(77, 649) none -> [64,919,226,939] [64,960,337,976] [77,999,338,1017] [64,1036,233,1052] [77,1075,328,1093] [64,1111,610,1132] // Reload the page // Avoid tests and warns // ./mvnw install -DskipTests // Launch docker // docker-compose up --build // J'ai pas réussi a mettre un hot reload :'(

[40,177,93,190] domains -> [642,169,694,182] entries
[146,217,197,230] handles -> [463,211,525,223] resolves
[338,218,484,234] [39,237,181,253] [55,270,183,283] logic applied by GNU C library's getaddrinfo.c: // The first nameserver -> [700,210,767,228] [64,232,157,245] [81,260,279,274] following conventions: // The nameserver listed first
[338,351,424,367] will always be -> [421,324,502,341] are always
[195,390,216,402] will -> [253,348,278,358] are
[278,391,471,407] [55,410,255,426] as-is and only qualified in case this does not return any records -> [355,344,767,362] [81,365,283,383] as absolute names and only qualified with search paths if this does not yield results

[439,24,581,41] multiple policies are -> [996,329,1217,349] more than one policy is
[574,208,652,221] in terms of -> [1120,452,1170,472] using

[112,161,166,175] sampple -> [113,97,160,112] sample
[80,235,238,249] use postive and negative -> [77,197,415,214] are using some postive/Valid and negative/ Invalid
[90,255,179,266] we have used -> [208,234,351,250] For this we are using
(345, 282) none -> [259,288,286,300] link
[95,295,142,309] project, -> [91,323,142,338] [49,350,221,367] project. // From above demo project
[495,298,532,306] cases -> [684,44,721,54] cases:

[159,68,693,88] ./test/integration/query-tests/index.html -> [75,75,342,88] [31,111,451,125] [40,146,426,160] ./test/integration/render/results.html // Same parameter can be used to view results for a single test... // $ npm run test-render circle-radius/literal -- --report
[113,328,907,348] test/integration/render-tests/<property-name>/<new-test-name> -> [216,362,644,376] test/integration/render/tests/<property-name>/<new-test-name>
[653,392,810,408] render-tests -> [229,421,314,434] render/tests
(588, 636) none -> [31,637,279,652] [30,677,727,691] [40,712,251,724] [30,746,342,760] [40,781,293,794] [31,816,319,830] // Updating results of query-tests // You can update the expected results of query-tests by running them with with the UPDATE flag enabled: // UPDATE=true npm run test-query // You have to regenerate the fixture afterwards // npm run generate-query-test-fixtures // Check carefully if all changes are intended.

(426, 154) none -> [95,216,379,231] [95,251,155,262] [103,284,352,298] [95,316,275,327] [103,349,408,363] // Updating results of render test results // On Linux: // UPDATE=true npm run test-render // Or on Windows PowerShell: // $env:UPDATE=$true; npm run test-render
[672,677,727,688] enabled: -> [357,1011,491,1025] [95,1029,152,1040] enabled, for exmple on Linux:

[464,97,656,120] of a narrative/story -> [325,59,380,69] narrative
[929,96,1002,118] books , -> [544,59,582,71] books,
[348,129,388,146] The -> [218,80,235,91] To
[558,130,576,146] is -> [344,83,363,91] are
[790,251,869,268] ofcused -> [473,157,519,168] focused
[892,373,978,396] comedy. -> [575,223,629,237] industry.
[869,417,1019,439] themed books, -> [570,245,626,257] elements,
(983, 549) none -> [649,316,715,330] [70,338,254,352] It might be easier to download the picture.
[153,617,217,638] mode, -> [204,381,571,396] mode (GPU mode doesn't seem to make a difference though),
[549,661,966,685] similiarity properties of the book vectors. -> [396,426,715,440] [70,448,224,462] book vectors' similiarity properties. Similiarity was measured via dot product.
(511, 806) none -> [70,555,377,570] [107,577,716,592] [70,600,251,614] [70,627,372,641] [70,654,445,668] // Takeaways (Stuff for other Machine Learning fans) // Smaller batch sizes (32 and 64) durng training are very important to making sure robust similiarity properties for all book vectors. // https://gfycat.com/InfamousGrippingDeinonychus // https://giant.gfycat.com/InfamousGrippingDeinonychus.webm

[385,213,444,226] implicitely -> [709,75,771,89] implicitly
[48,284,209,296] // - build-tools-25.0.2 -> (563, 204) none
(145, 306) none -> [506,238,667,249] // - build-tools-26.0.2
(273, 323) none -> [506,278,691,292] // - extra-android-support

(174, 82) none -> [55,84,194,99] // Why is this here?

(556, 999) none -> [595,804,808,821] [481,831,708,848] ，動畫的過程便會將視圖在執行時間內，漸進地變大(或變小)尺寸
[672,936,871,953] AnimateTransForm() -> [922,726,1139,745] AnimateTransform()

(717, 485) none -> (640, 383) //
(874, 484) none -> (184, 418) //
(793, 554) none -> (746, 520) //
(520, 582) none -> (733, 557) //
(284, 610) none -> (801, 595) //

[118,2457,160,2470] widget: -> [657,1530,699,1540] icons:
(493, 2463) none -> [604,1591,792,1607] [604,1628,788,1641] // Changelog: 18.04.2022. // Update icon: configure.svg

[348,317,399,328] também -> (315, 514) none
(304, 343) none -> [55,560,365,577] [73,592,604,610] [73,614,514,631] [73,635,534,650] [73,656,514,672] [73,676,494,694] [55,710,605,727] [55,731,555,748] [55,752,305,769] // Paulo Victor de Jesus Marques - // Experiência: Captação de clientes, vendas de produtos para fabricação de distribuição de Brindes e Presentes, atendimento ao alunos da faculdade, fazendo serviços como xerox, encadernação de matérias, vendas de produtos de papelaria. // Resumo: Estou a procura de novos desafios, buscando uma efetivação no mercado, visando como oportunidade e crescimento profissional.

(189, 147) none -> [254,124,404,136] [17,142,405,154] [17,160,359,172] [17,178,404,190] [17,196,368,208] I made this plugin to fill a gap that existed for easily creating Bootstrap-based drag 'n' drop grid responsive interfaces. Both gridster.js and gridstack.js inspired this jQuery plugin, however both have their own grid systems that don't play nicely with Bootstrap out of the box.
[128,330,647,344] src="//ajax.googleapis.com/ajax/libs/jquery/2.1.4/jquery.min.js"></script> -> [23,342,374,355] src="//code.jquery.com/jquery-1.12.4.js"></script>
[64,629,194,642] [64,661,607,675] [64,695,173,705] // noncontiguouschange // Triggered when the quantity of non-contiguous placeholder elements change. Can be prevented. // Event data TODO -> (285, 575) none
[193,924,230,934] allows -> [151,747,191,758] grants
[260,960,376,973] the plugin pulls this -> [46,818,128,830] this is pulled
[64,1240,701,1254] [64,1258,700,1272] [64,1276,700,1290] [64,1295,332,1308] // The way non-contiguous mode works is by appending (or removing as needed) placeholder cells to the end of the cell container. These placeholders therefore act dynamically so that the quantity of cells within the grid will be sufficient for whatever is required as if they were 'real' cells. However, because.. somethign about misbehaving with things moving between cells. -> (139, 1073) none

**TASK STATEMENT:**
Reproduce exactly the lines from the beginning of the entries above up to and including the line that contains "[95,295,142,309] project, ->".

**OUTPUT BELOW:**
(77, 649) none -> [64,919,226,939] [64,960,337,976] [77,999,338,1017] [64,1036,233,1052] [77,1075,328,1093] [64,1111,610,1132] // Reload the page // Avoid tests and warns // ./mvnw install -DskipTests // Launch docker // docker-compose up --build // J'ai pas réussi a mettre un hot reload :'(

[40,177,93,190] domains -> [642,169,694,182] entries
[146,217,197,230] handles -> [463,211,525,223] resolves
[338,218,484,234] [39,237,181,253] [55,270,183,283] logic applied by GNU C library's getaddrinfo.c: // The first nameserver -> [700,210,767,228] [64,232,157,245] [81,260,279,274] following conventions: // The nameserver listed first
[338,351,424,367] will always be -> [421,324,502,341] are always
[195,390,216,402] will -> [253,348,278,358] are
[278,391,471,407] [55,410,255,426] as-is and only qualified in case this does not return any records -> [355,344,767,362] [81,365,283,383] as absolute names and only qualified with search paths if this does not yield results

[439,24,581,41] multiple policies are -> [996,329,1217,349] more than one policy is
[574,208,652,221] in terms of -> [1120,452,1170,472] using

[112,161,166,175] sampple -> [113,97,160,112] sample
[80,235,238,249] use postive and negative -> [77,197,415,214] are using some postive/Valid and negative/ Invalid
[90,255,179,266] we have used -> [208,234,351,250] For this we are using
(345, 282) none -> [259,288,286,300] link
[95,295,142,309] project, -> [91,323,142,338] [49,350,221,367] project. // From above demo project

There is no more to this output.